[AIM OF THE TASK] Please reproduce the lines of the records below from the one holding "3 | max.vai_rev.: 6.44 -> 4.20" through the one holding "3 | Derived: 208.00% -> 192.55%", inclusive, skipping all pictures.

[RECORDS]
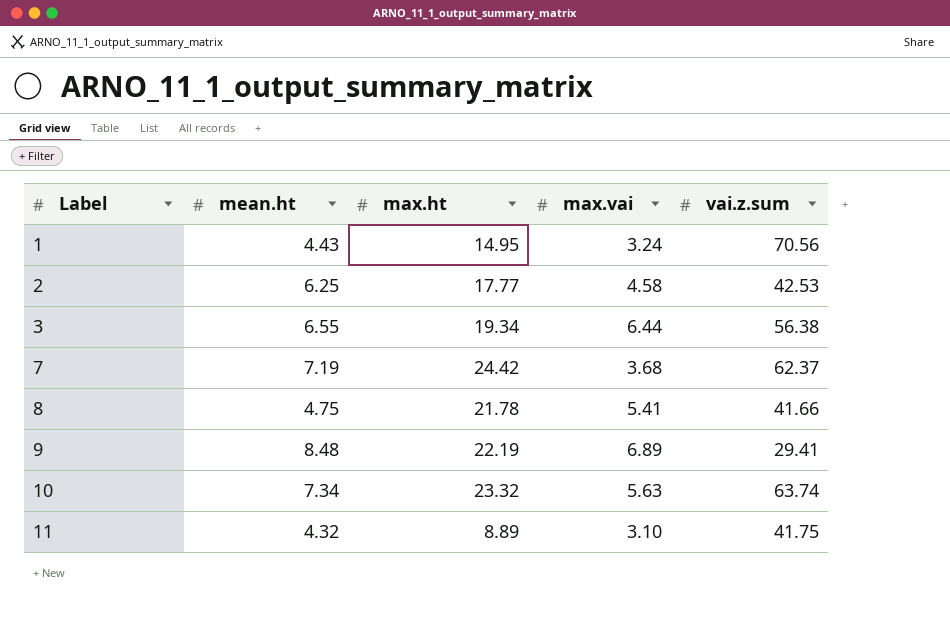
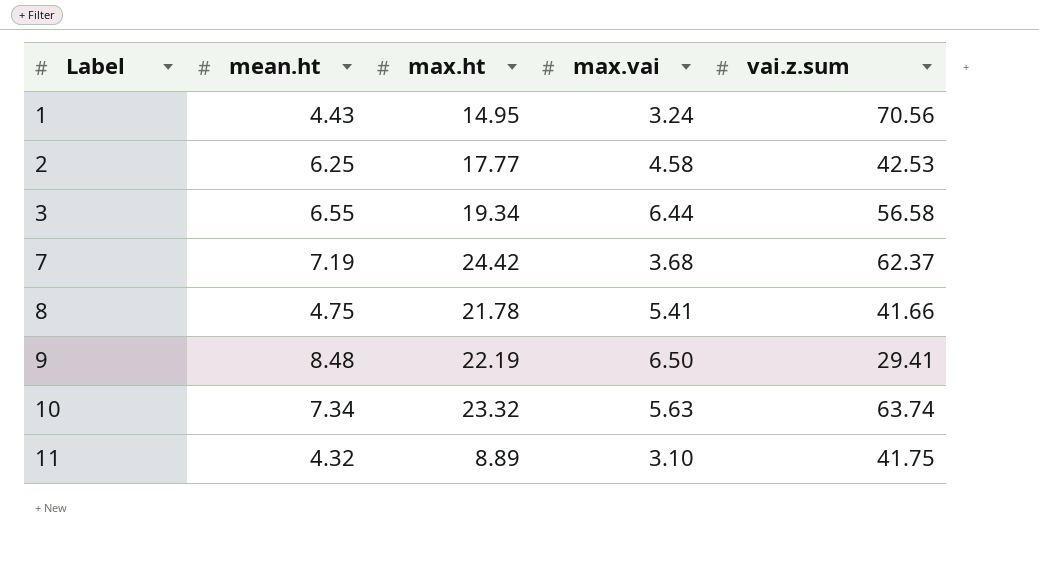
3 | vai.z.sum: 56.38 -> 56.58
9 | max.vai: 6.89 -> 6.50

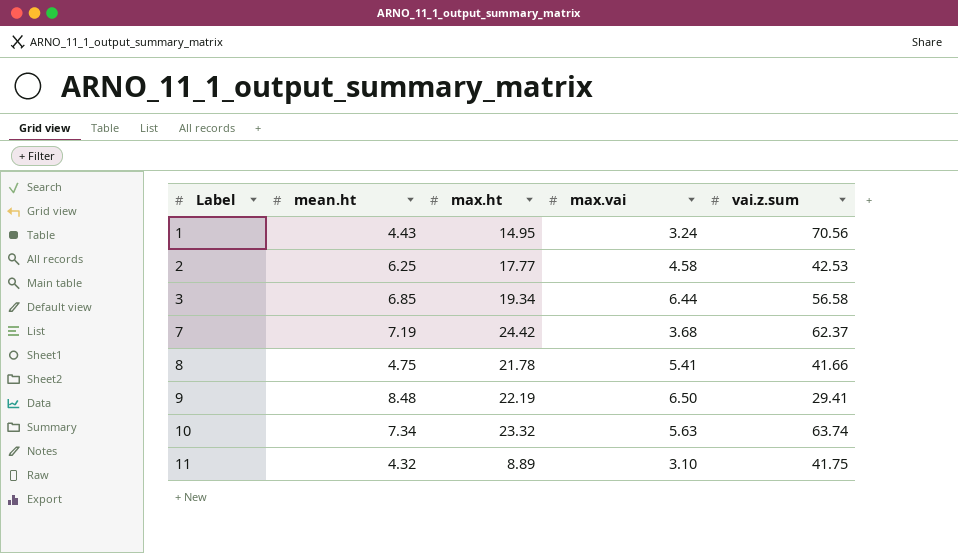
3 | mean.ht: 6.55 -> 6.85

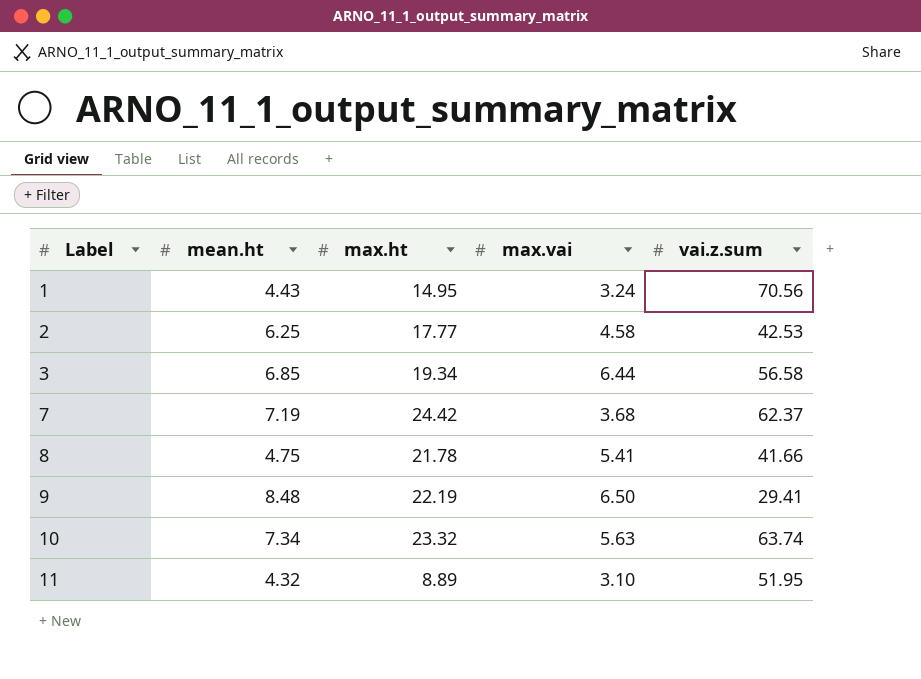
11 | vai.z.sum: 41.75 -> 51.95

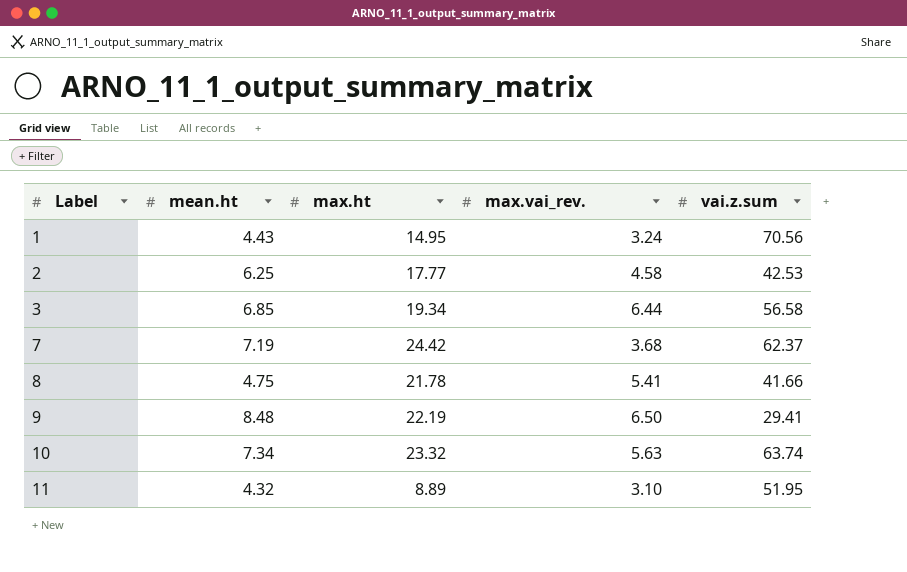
column name: max.vai -> max.vai_rev.

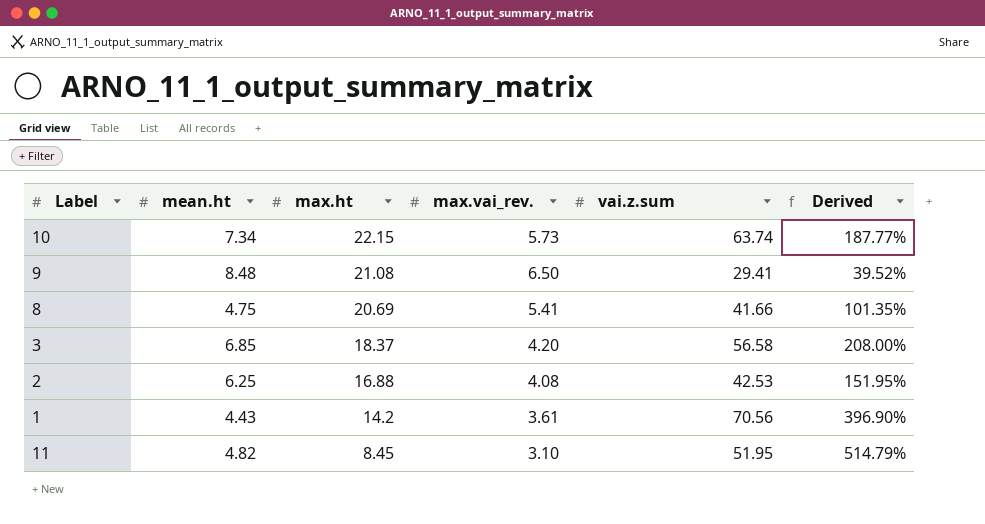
row order: Label ascending -> max.ht descending
column Derived | formula: none -> ([vai.z.sum] - [max.ht]) / [max.ht]
row 7: 7.19 | 24.42 | 3.68 | 62.37 -> none
10 | max.ht: 23.32 -> 22.15
10 | max.vai_rev.: 5.63 -> 5.73
9 | max.ht: 22.19 -> 21.08
8 | max.ht: 21.78 -> 20.69
3 | max.ht: 19.34 -> 18.37
3 | max.vai_rev.: 6.44 -> 4.20
2 | max.ht: 17.77 -> 16.88
2 | max.vai_rev.: 4.58 -> 4.08
1 | max.ht: 14.95 -> 14.2
1 | max.vai_rev.: 3.24 -> 3.61
11 | mean.ht: 4.32 -> 4.82
11 | max.ht: 8.89 -> 8.45

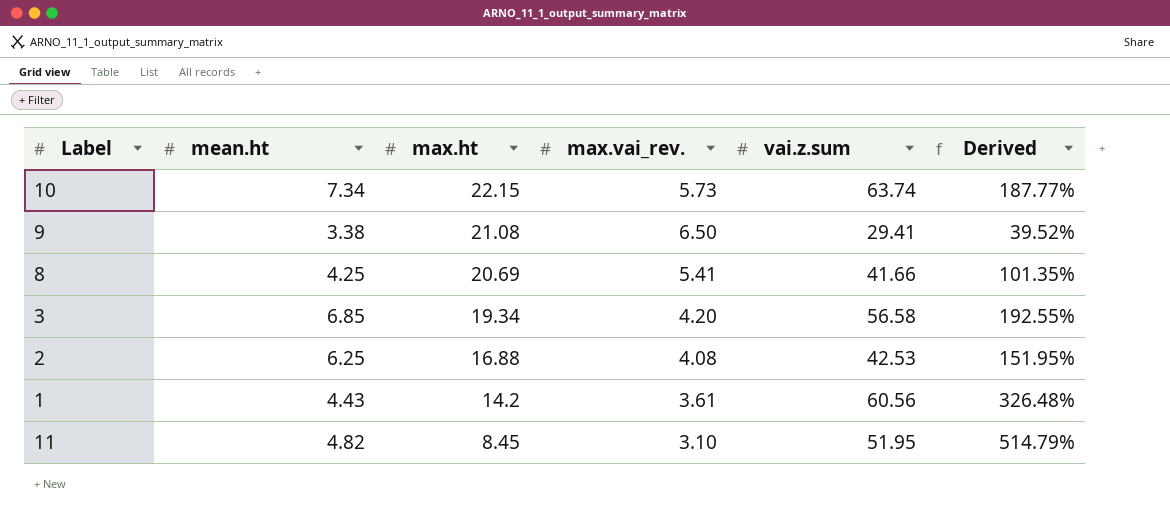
9 | mean.ht: 8.48 -> 3.38
8 | mean.ht: 4.75 -> 4.25
3 | max.ht: 18.37 -> 19.34
3 | Derived: 208.00% -> 192.55%
1 | vai.z.sum: 70.56 -> 60.56
1 | Derived: 396.90% -> 326.48%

[EXERCISE ANSWER]
3 | max.vai_rev.: 6.44 -> 4.20
2 | max.ht: 17.77 -> 16.88
2 | max.vai_rev.: 4.58 -> 4.08
1 | max.ht: 14.95 -> 14.2
1 | max.vai_rev.: 3.24 -> 3.61
11 | mean.ht: 4.32 -> 4.82
11 | max.ht: 8.89 -> 8.45

9 | mean.ht: 8.48 -> 3.38
8 | mean.ht: 4.75 -> 4.25
3 | max.ht: 18.37 -> 19.34
3 | Derived: 208.00% -> 192.55%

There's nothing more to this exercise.